Transcribe exactly the lines from the top of the records below through the line that holds "Cola Zero 33", both included, with no pictures.

-- Supplied records follows --

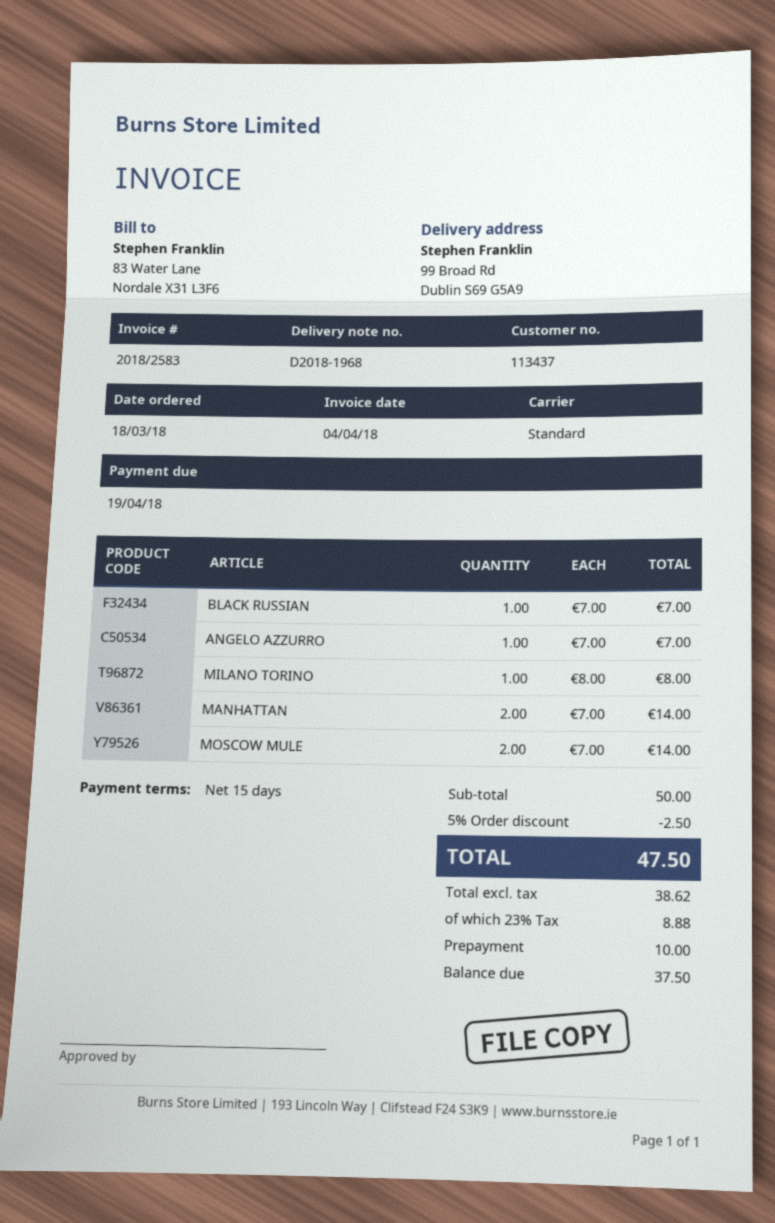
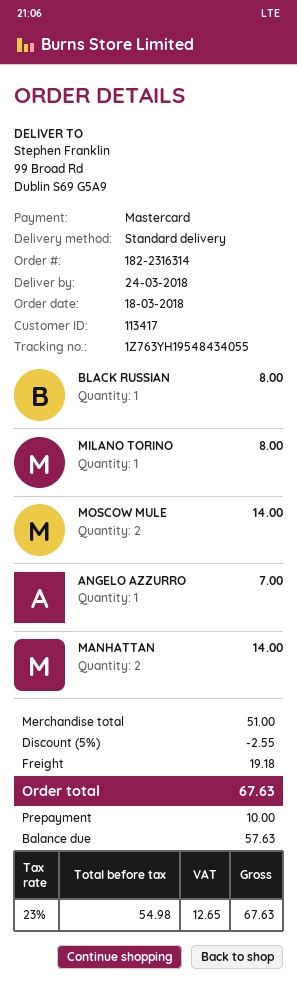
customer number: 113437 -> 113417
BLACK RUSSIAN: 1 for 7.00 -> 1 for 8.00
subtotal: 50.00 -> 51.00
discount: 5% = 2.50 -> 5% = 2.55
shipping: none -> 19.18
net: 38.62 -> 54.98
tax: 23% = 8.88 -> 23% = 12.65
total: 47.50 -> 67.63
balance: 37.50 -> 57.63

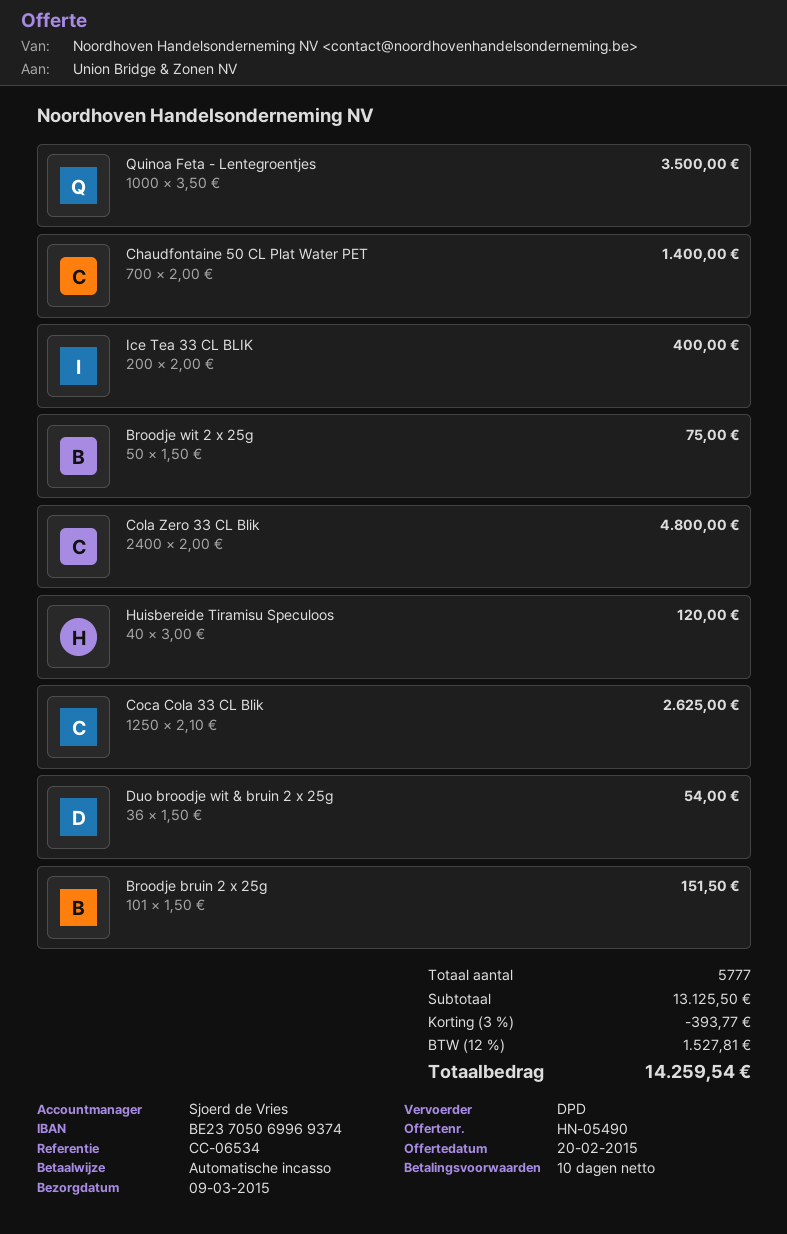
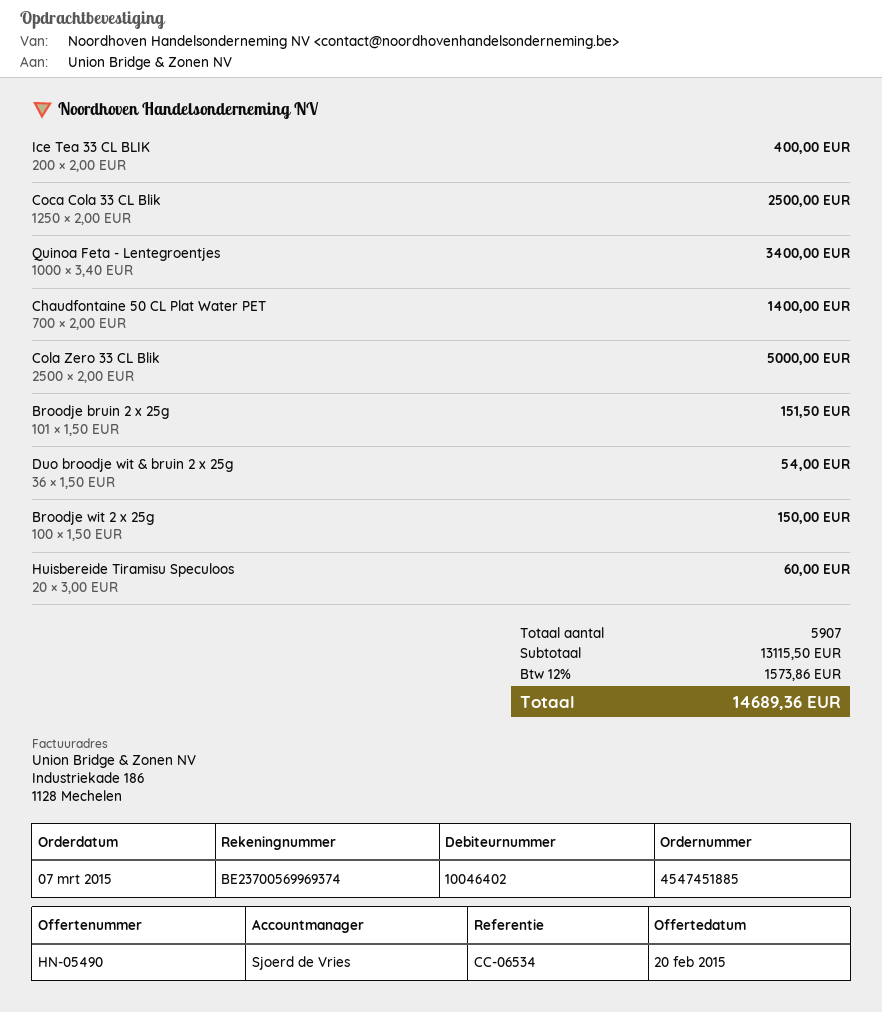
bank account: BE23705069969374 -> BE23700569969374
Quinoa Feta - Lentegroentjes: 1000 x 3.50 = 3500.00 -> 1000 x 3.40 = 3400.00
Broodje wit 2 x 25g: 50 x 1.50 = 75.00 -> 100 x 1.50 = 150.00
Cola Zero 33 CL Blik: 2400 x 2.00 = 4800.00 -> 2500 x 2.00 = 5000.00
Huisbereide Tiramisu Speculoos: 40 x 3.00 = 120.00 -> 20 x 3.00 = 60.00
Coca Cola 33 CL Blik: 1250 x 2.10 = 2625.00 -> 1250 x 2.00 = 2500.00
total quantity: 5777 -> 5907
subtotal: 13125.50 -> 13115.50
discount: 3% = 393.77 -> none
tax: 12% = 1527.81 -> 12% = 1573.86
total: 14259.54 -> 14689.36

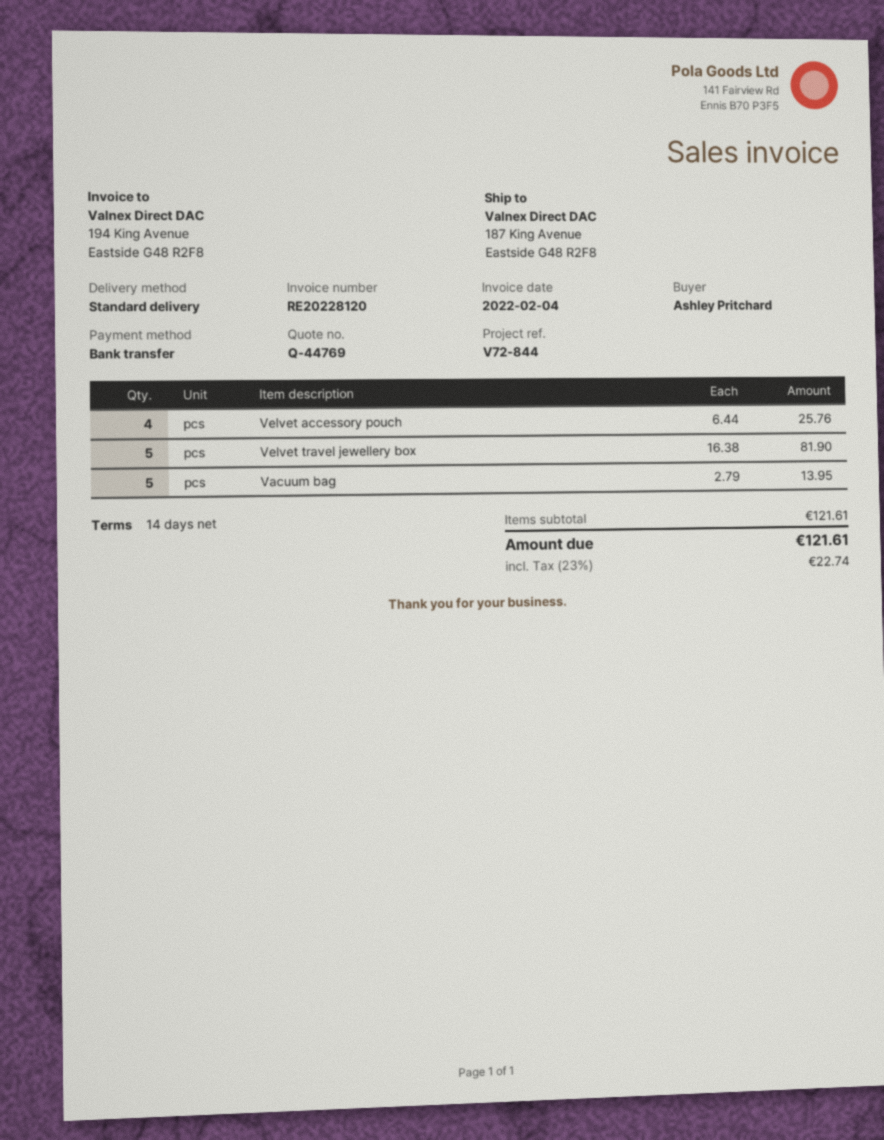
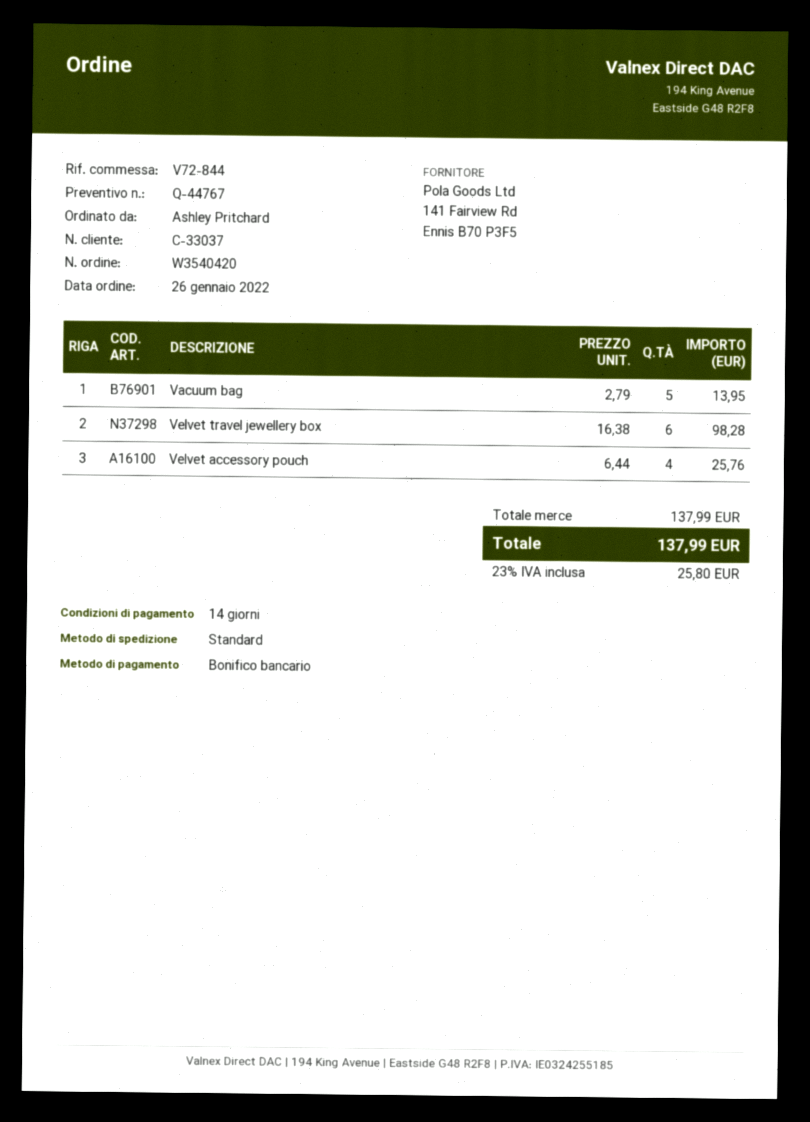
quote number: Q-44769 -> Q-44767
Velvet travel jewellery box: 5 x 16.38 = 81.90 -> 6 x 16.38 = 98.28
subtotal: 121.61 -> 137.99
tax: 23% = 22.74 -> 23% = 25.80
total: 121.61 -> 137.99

-- Supplied records concluded --

- [Result for this exercise]:
customer number: 113437 -> 113417
BLACK RUSSIAN: 1 for 7.00 -> 1 for 8.00
subtotal: 50.00 -> 51.00
discount: 5% = 2.50 -> 5% = 2.55
shipping: none -> 19.18
net: 38.62 -> 54.98
tax: 23% = 8.88 -> 23% = 12.65
total: 47.50 -> 67.63
balance: 37.50 -> 57.63

bank account: BE23705069969374 -> BE23700569969374
Quinoa Feta - Lentegroentjes: 1000 x 3.50 = 3500.00 -> 1000 x 3.40 = 3400.00
Broodje wit 2 x 25g: 50 x 1.50 = 75.00 -> 100 x 1.50 = 150.00
Cola Zero 33 CL Blik: 2400 x 2.00 = 4800.00 -> 2500 x 2.00 = 5000.00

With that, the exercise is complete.